Before we we start I would like to make it clear that this is not meant as a tutorial, and is simply an explanation to why and how I did things in this little weekend project as a method of practice documenting my work. That said, if it is in any way useful to you as an example project for something similar, I am happy to answer any questions you may have.
This entire article and the images included in it are licensed under a Creative Commons Attribution-ShareAlike 4.0 International License.
The example project included alongside this project is licensed under a GNU General Public License version 3 or later.
The full source for this project can be found on GitHub.
If you haven't heard of it, livelife.green is a site I started with a few friends intended to write articles on, and enable discussion about the Climate Crisis. An important feature of this site are the forums, and although our visitor numbers are increasing, user interaction remains non existent.

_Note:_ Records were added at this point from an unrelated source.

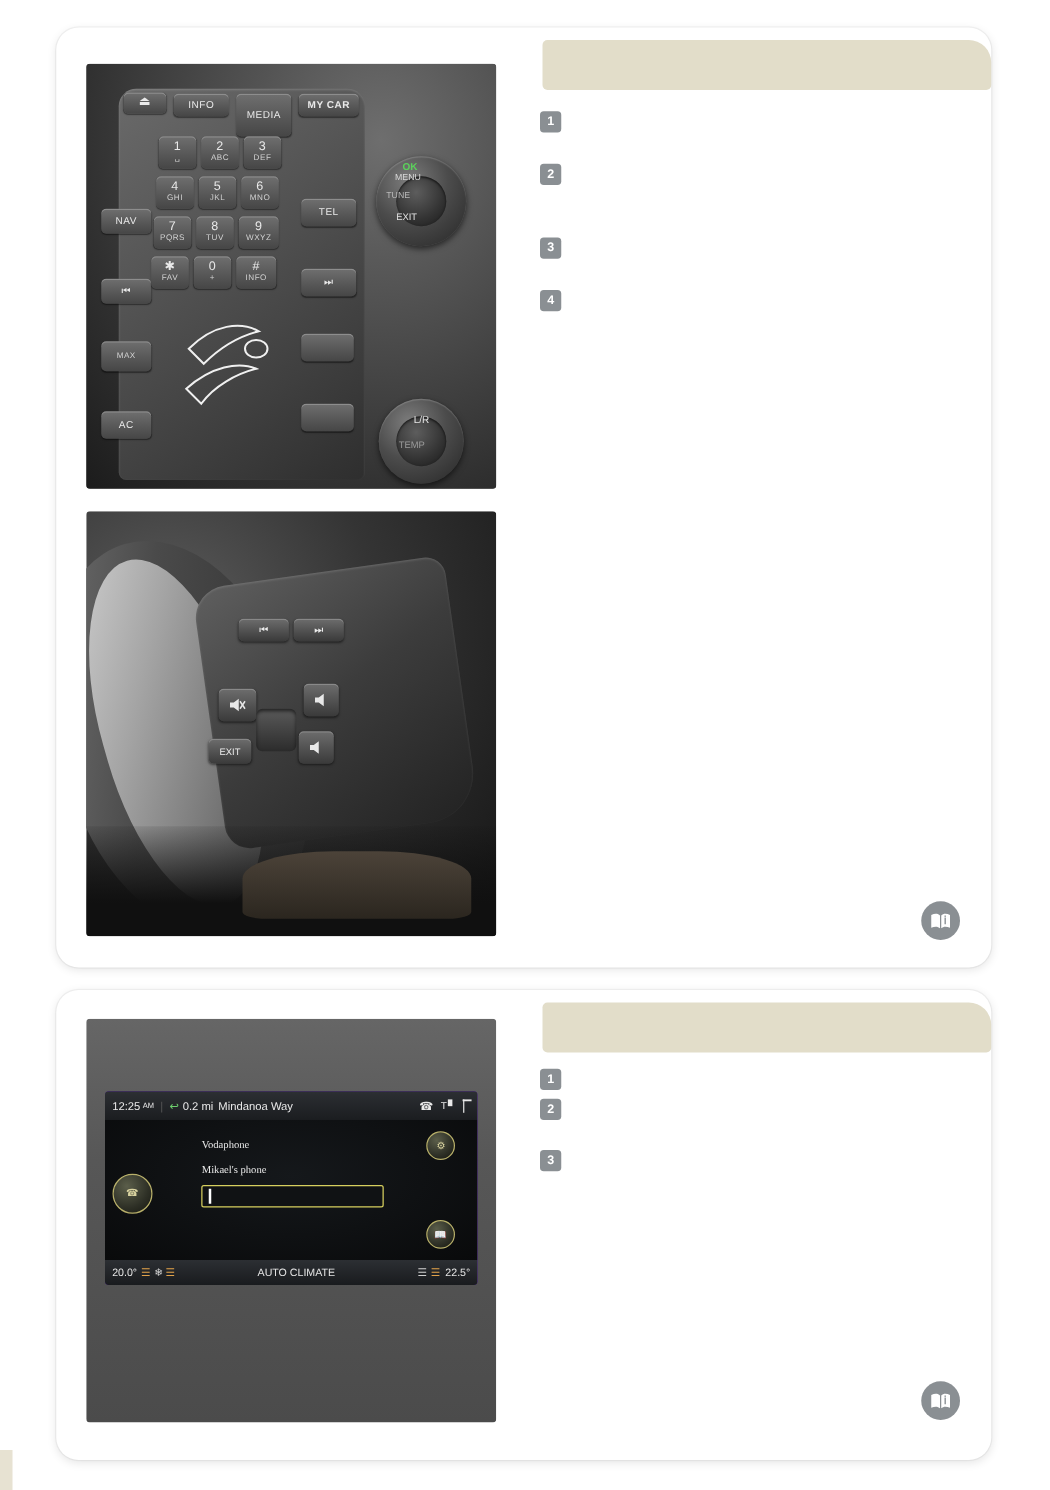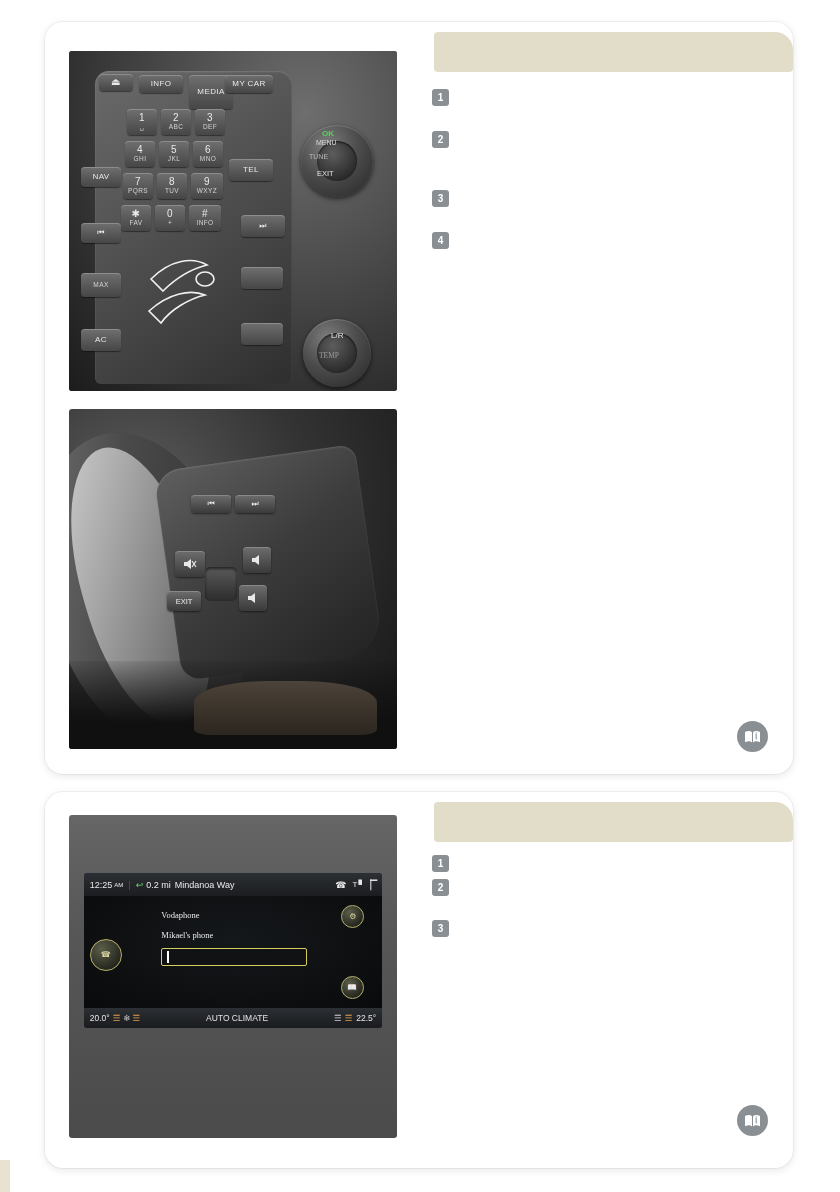"MY CAR" div.ckey { font-weight: none -> bold; left: 156px -> 170px }
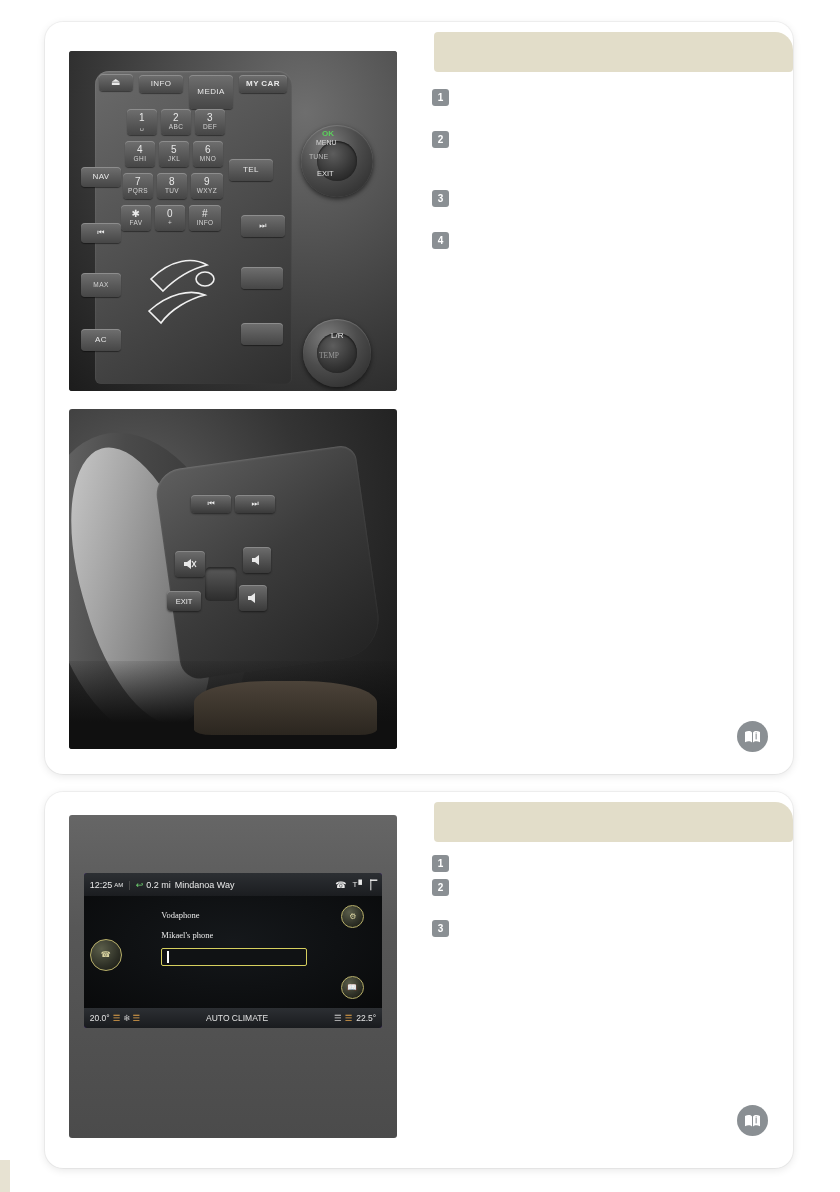"TEL" div.ckey { left: 160px -> 172px }
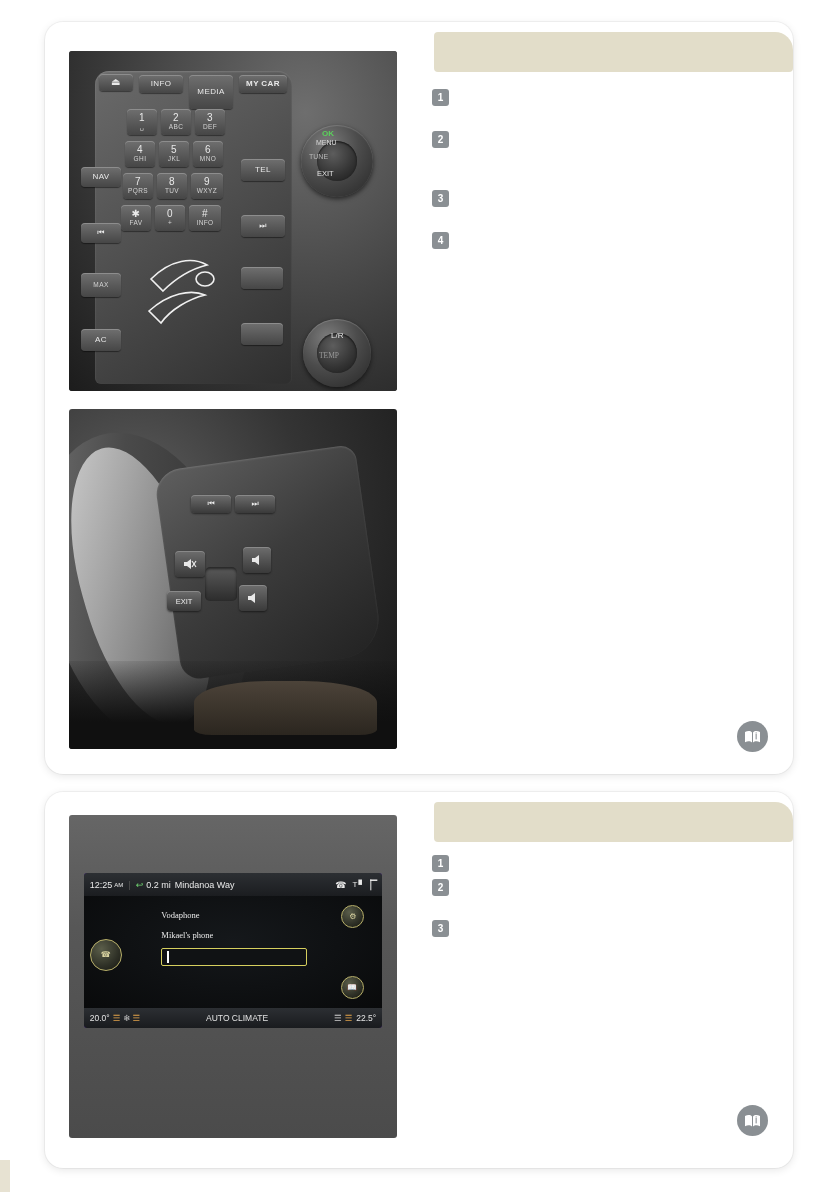"TEMP" div { font-family: Liberation Serif, serif -> none }
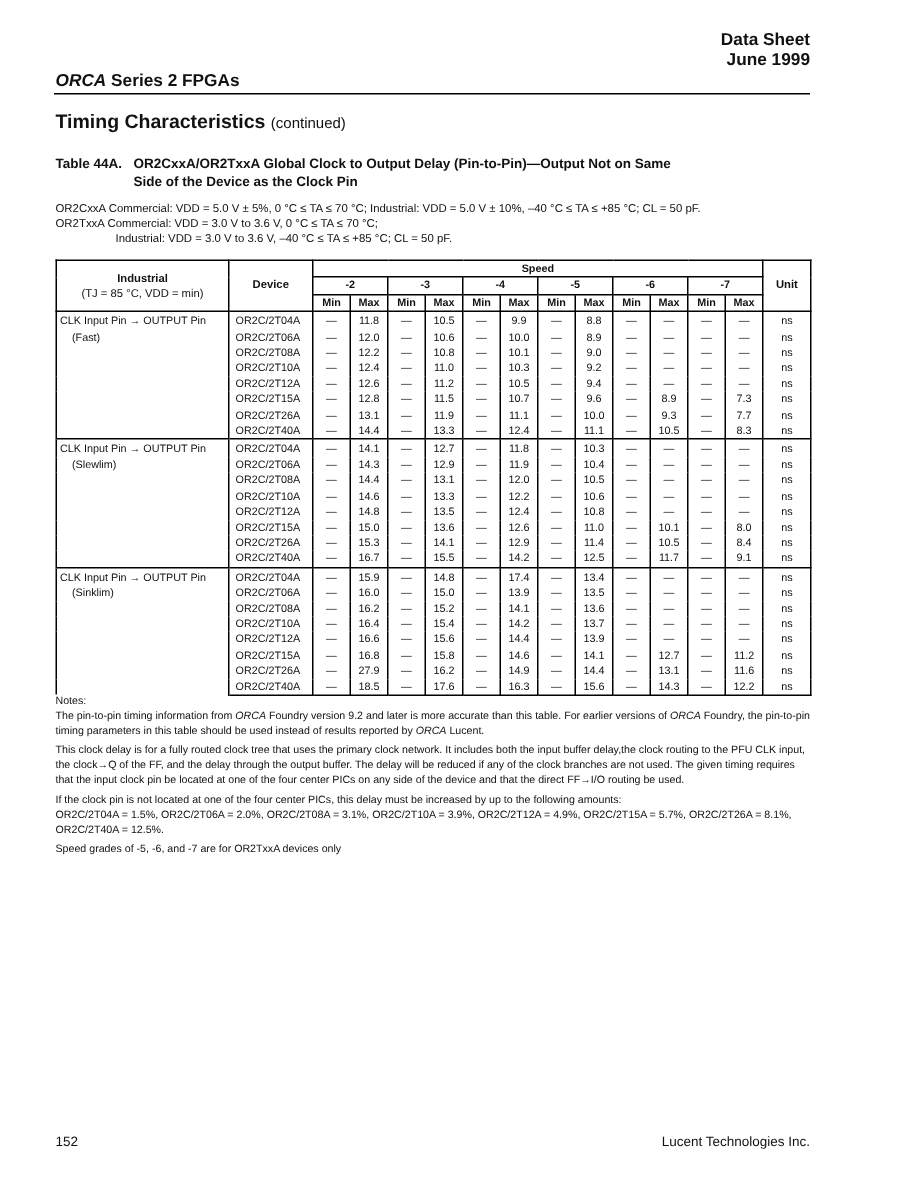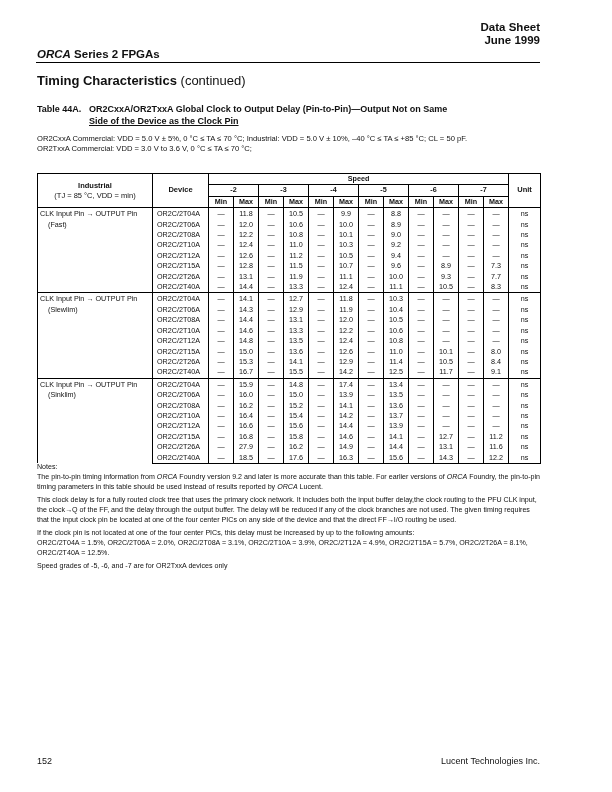"(continued)" .section-title span { font-size: 13px -> 10px }
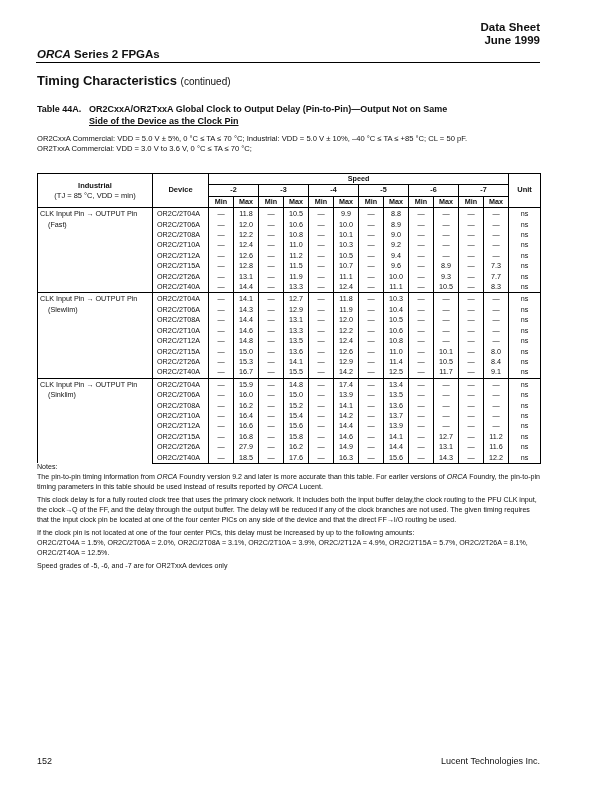"Side of the Device as" .table-title .line2 { text-decoration: underline -> none }
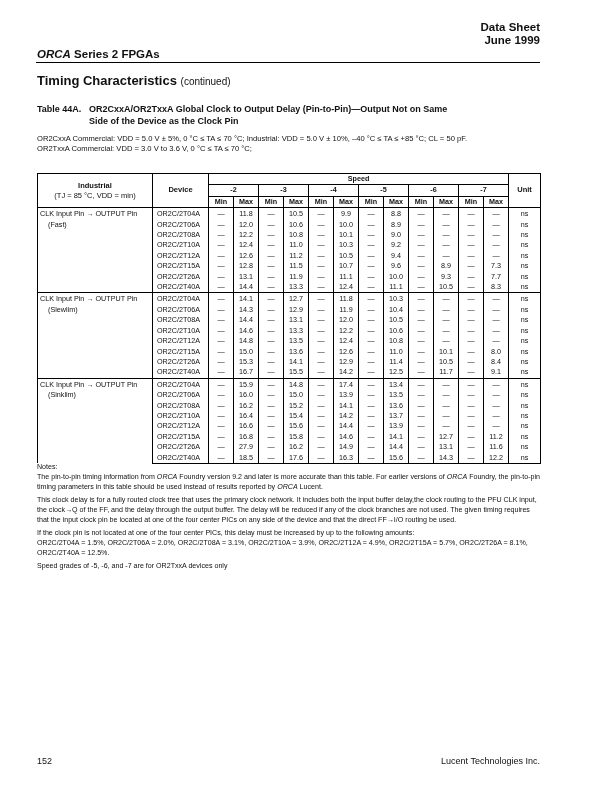"Industrial: VDD = 3.0 V" div.indent { html: none -> <div>Industrial: VDD = 3.0 V to 3.6 V, –40 °C ≤ TA ≤ +85 °C; CL = 50 pF.</div> }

One board on these forums, livelife.green/community/news is dedicated to discussion on current affairs regarding eco-related topics. As a small weekend project I decided to create a 'bot' that checks news sites for articles about the climate crisis or other related things and posts them on the news board. Now creating a bot to do these things is easy as pie, and a script could probably be written in fifteen minutes, but rather than having the 'bot' post links to articles straight onto the board I wanted to be able to curate its findings so I can manually filter out topics that aren't closely related to subjects of interest, stub articles that simply contain a sentence or two and don't actually say anything of value, or for any other reason I deem them inappropriate. In theory this is very simple, but it did turn a tiny project into something a lot more extensive. This gave me the following requirements for this project:
1 - It must scan news sites of my choosing for potentially relevant news articles,
2 - It must present them to me in a simple way for curating,
3 - It must post links to approved articles on livelife.green.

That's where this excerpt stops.